Check every line of the data below for "mozzarella". Copy each one that has it.

(Structured diff data)
━━━━━━━━━━

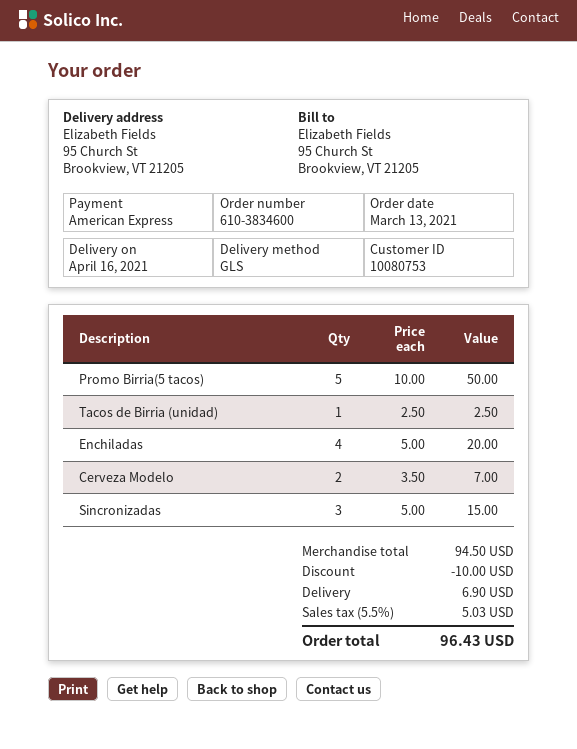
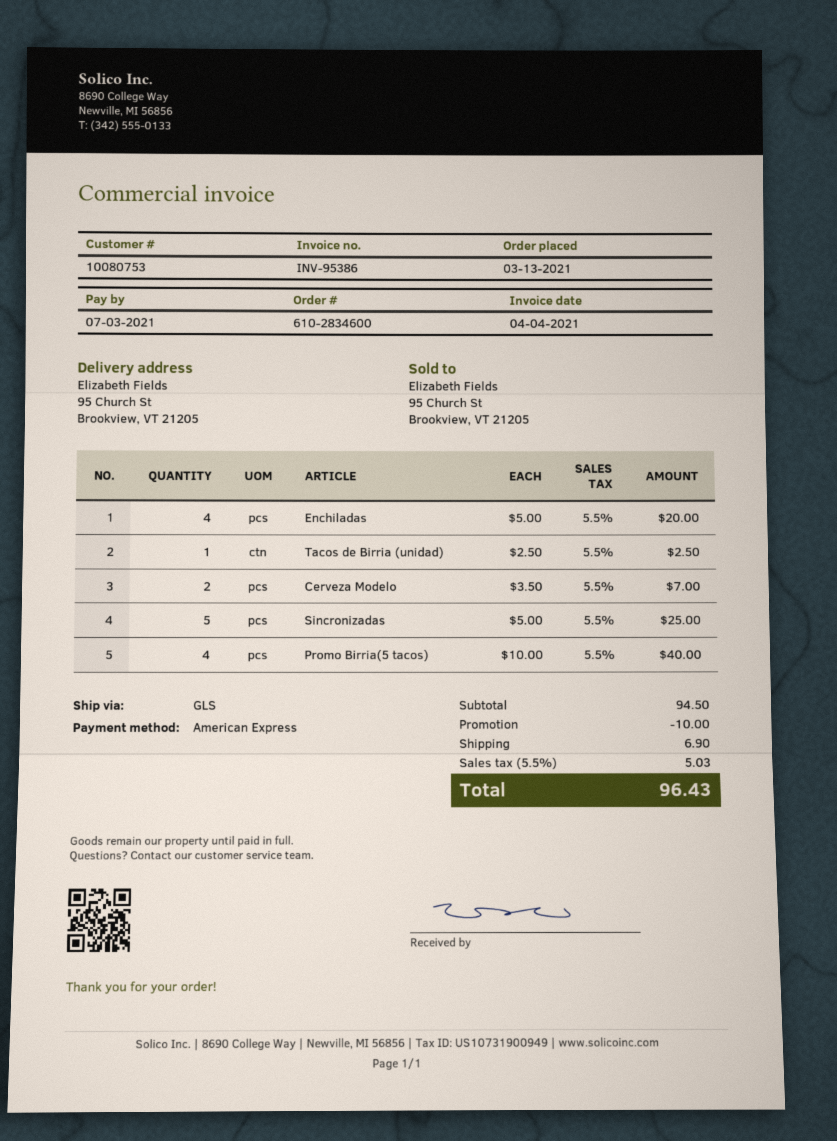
order number: 610-3834600 -> 610-2834600
Promo Birria(5 tacos): 5 x 10.00 = 50.00 -> 4 x 10.00 = 40.00
Sincronizadas: 3 x 5.00 = 15.00 -> 5 x 5.00 = 25.00

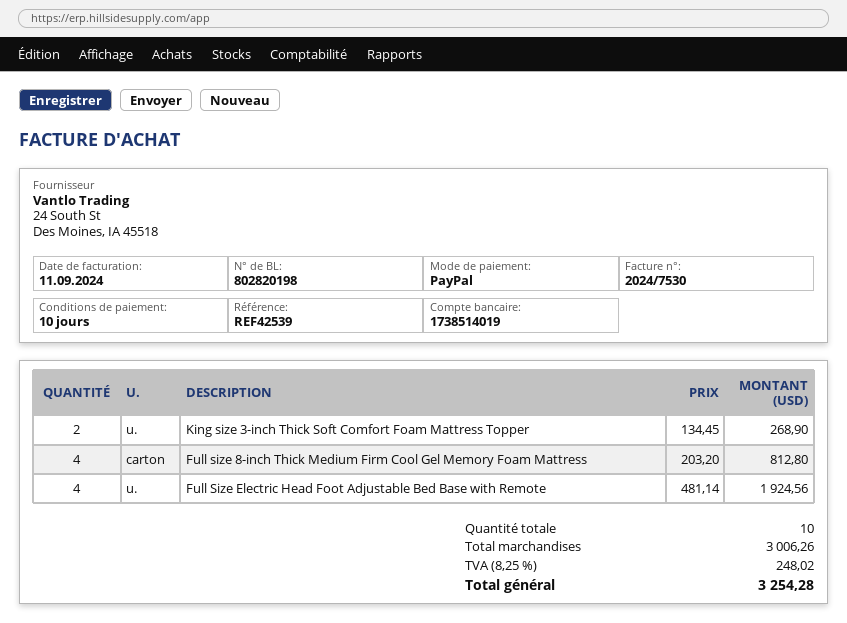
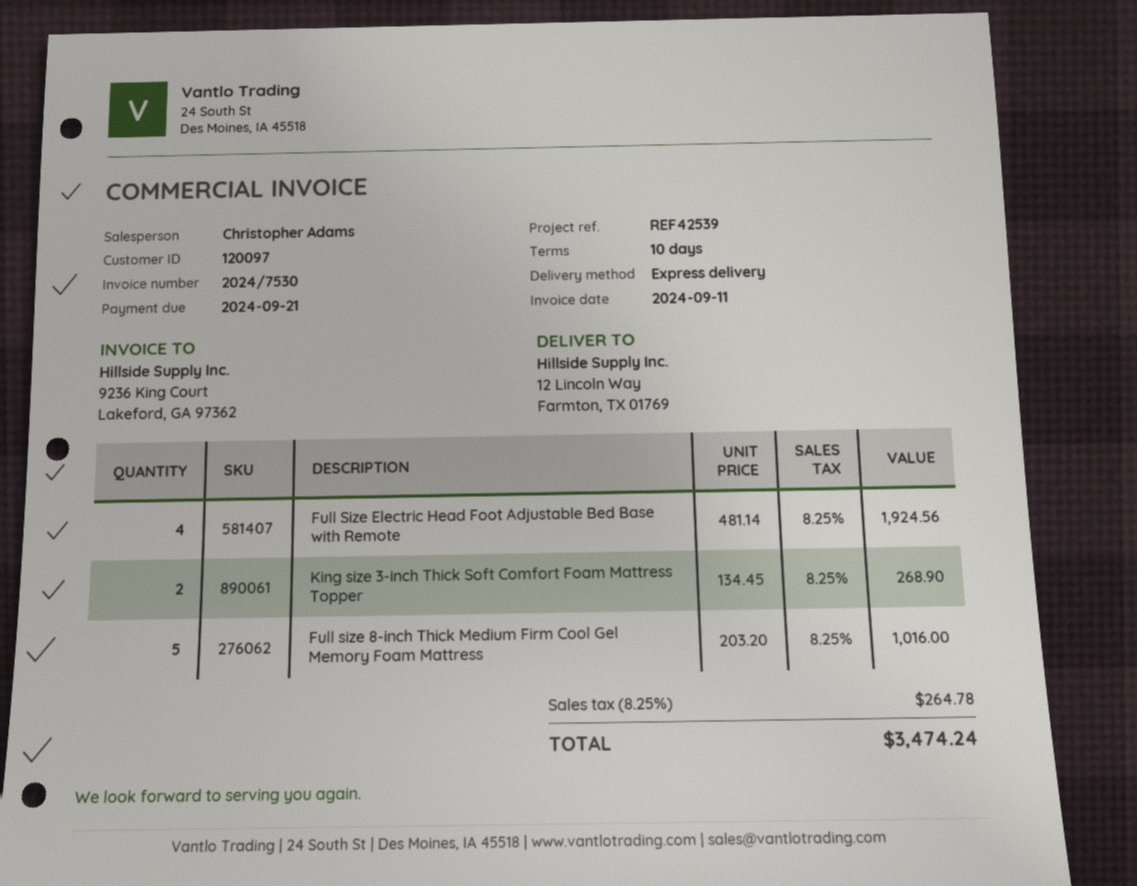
Full size 8-inch Thick Medium Firm Cool Gel Memory Foam Mattress: 4 x 203.20 = 812.80 -> 5 x 203.20 = 1016.00
tax: 8.25% = 248.02 -> 8.25% = 264.78
total: 3254.28 -> 3474.24

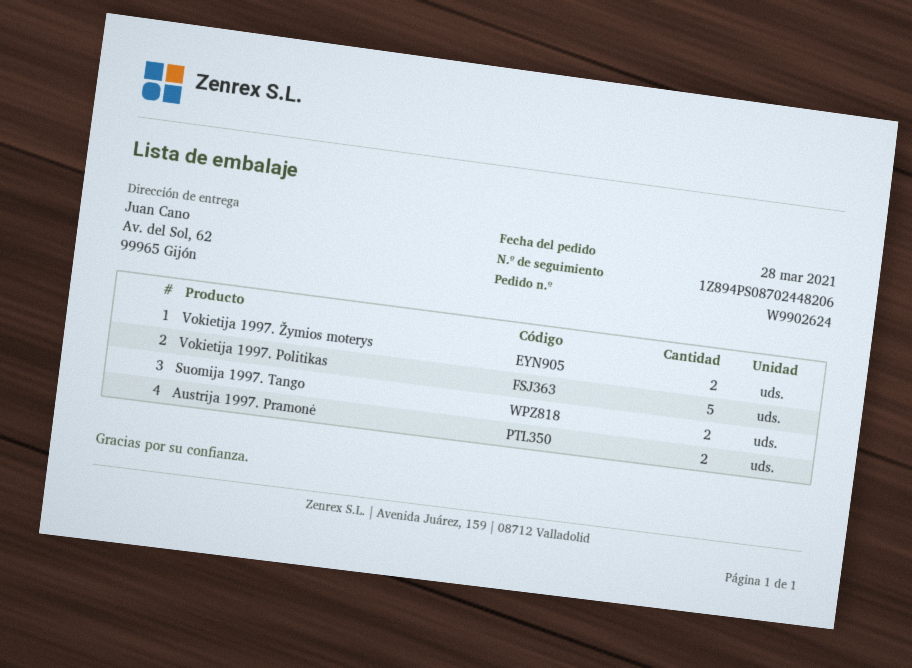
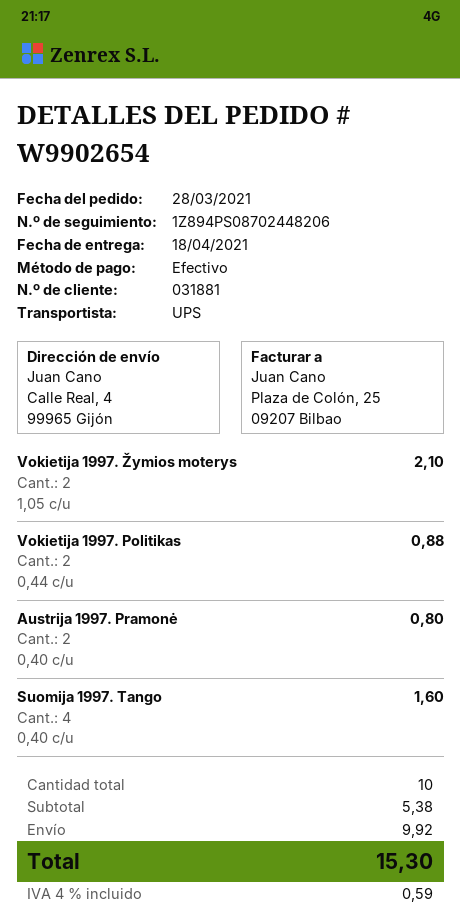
order number: W9902624 -> W9902654
ship to: Av. del Sol, 62, 99965 Gijón -> Calle Real, 4, 99965 Gijón
Vokietija 1997. Politikas: 5 -> 2
Suomija 1997. Tango: 2 -> 4

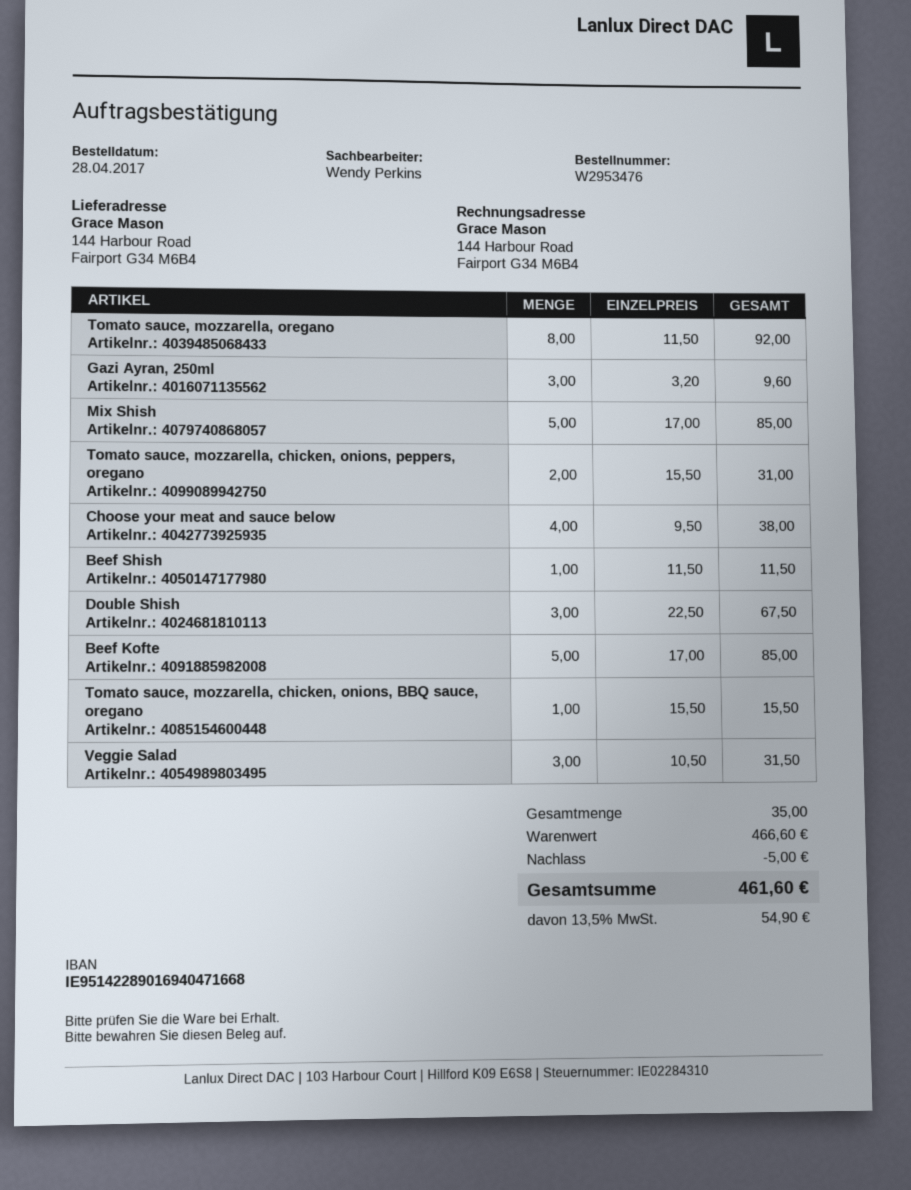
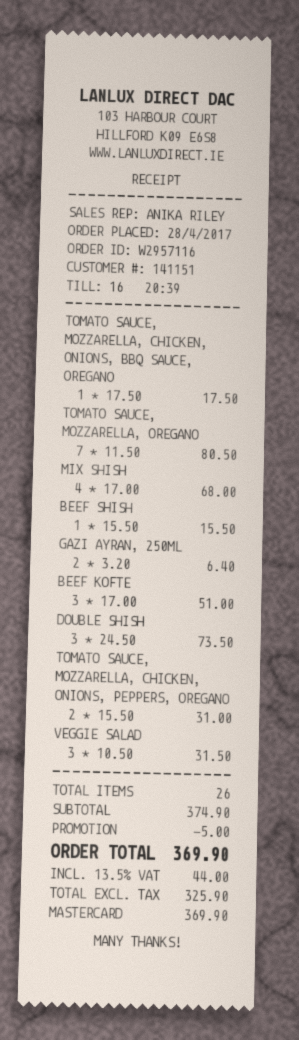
order number: W2953476 -> W2957116
sales rep: Wendy Perkins -> ANIKA RILEY
Tomato sauce, mozzarella, oregano: 8 x 11.50 = 92.00 -> 7 x 11.50 = 80.50
Gazi Ayran, 250ml: 3 x 3.20 = 9.60 -> 2 x 3.20 = 6.40
Mix Shish: 5 x 17.00 = 85.00 -> 4 x 17.00 = 68.00
Choose your meat and sauce below: 4 x 9.50 = 38.00 -> none
Beef Shish: 1 x 11.50 = 11.50 -> 1 x 15.50 = 15.50
Double Shish: 3 x 22.50 = 67.50 -> 3 x 24.50 = 73.50
Beef Kofte: 5 x 17.00 = 85.00 -> 3 x 17.00 = 51.00
Tomato sauce, mozzarella, chicken, onions, BBQ sauce, oregano: 1 x 15.50 = 15.50 -> 1 x 17.50 = 17.50
total quantity: 35 -> 26
subtotal: 466.60 -> 374.90
tax: 13.5% = 54.90 -> 13.5% = 44.00
total: 461.60 -> 369.90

━━━━━━━━━━

REPLY TO THE TASK:
Tomato sauce, mozzarella, oregano: 8 x 11.50 = 92.00 -> 7 x 11.50 = 80.50
Tomato sauce, mozzarella, chicken, onions, BBQ sauce, oregano: 1 x 15.50 = 15.50 -> 1 x 17.50 = 17.50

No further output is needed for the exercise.